The fact that Lucasfilm is no more, priced to sell, sold, is a shameful reality, it’s selling out, literally and figuratively, letting people down. It’s the death of integrity that wounds the soul, not turning the keys over to new young hopefuls to blaze new trails, it’s turning it over to the very thing that’s always been wrong with people with money-making movies a product, the commoditization and homogenization process, the cookie-cutter, carbon copy scratch pad jello mold demographic shopping and test audience endings. Remove the heart and a machine can do the beating but remove the soul and you’ve got nothing.

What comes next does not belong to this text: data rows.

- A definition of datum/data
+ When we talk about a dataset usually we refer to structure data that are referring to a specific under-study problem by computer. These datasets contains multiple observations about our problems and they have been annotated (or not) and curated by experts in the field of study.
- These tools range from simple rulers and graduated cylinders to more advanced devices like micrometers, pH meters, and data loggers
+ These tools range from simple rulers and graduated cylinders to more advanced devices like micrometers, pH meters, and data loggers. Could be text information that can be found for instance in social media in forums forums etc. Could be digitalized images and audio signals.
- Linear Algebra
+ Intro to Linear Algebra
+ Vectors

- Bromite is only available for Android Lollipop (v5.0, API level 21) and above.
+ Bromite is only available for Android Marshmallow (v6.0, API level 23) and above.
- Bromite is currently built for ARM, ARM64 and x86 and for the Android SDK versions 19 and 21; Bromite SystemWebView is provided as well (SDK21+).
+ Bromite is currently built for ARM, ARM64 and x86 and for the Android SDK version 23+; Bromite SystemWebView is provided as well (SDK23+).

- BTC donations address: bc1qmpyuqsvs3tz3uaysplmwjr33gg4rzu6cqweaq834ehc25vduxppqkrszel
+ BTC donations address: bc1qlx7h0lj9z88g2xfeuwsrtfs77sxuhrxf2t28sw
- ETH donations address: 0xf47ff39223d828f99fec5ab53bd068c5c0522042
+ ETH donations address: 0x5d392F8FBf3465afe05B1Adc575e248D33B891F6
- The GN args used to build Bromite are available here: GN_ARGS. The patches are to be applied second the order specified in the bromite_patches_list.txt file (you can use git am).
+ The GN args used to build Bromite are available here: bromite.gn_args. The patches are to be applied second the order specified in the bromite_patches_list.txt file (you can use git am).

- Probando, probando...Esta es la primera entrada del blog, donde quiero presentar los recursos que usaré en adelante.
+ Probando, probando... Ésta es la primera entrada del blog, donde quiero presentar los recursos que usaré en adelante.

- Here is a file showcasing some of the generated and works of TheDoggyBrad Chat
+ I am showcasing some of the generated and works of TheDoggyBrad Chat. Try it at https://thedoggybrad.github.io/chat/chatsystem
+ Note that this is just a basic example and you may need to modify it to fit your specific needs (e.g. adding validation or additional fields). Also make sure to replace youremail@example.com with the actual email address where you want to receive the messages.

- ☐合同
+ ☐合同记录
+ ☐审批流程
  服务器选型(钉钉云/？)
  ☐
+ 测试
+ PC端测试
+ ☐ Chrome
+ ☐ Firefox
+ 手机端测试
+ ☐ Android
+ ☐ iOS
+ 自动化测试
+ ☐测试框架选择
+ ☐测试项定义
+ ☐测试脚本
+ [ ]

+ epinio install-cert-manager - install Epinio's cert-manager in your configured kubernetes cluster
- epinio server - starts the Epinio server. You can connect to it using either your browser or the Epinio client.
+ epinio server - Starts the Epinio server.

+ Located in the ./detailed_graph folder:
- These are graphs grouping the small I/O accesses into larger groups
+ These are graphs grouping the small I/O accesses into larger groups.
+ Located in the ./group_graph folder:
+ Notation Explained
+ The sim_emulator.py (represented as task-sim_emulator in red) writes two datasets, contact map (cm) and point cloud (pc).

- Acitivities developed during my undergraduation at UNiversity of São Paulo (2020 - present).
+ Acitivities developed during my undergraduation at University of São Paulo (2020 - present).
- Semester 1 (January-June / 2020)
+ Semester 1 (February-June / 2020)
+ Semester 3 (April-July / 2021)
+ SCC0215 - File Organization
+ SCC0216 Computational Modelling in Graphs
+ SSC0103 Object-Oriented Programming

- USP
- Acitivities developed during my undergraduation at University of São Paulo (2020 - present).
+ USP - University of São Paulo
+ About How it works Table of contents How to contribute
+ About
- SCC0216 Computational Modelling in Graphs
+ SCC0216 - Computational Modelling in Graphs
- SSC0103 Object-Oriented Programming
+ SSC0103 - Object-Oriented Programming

To suggest that one of the world’s largest homogenizers is going to devour its competition and allow it to go on it’s belly, unscathed, undigested – even a little bit – is hopefully optimistic but blindly idealistic. We’re not talking Pixar, not even Disney can screw them up, because Lucasfilm does’t have that kind of steely resolve – that soul missing thing again. In an industry of sharks and deep waters, killer whales and meals, the predator with the sharpest teeth doing the biting always prevails, because there is no room for sheriff Brody at a Disneyland filled with mayor Vaugns.
The right thing is not always the easy thing but the outcome is almost always better because of it. Lucas could have made it right but he chose easy instead of maybe, certainty instead of possibility, forgetting you can’t buy insurance for risky business. The right thing would have been the hardest thing, no certainty at all but for the possibility of more than one outcome – including more failure. Threats make efforts worthwhile as they pay off while you’re living it, breathing it, not at some unknowable end because you won’t be there anyway. It’s where Lucasfilm came from not where it is going, better to burn up in success then fade away in the shadow of assurances watching someone else drive your car. Lucas could have turned the keys over to the real next generation of filmmakers, the nobodies yet, the bartenders and soup servers, the elbows creased from dreaming guys and girls make believing, every single soul who knows you come up alone before you get to help others like others helped you – by not paying others for your mistakes.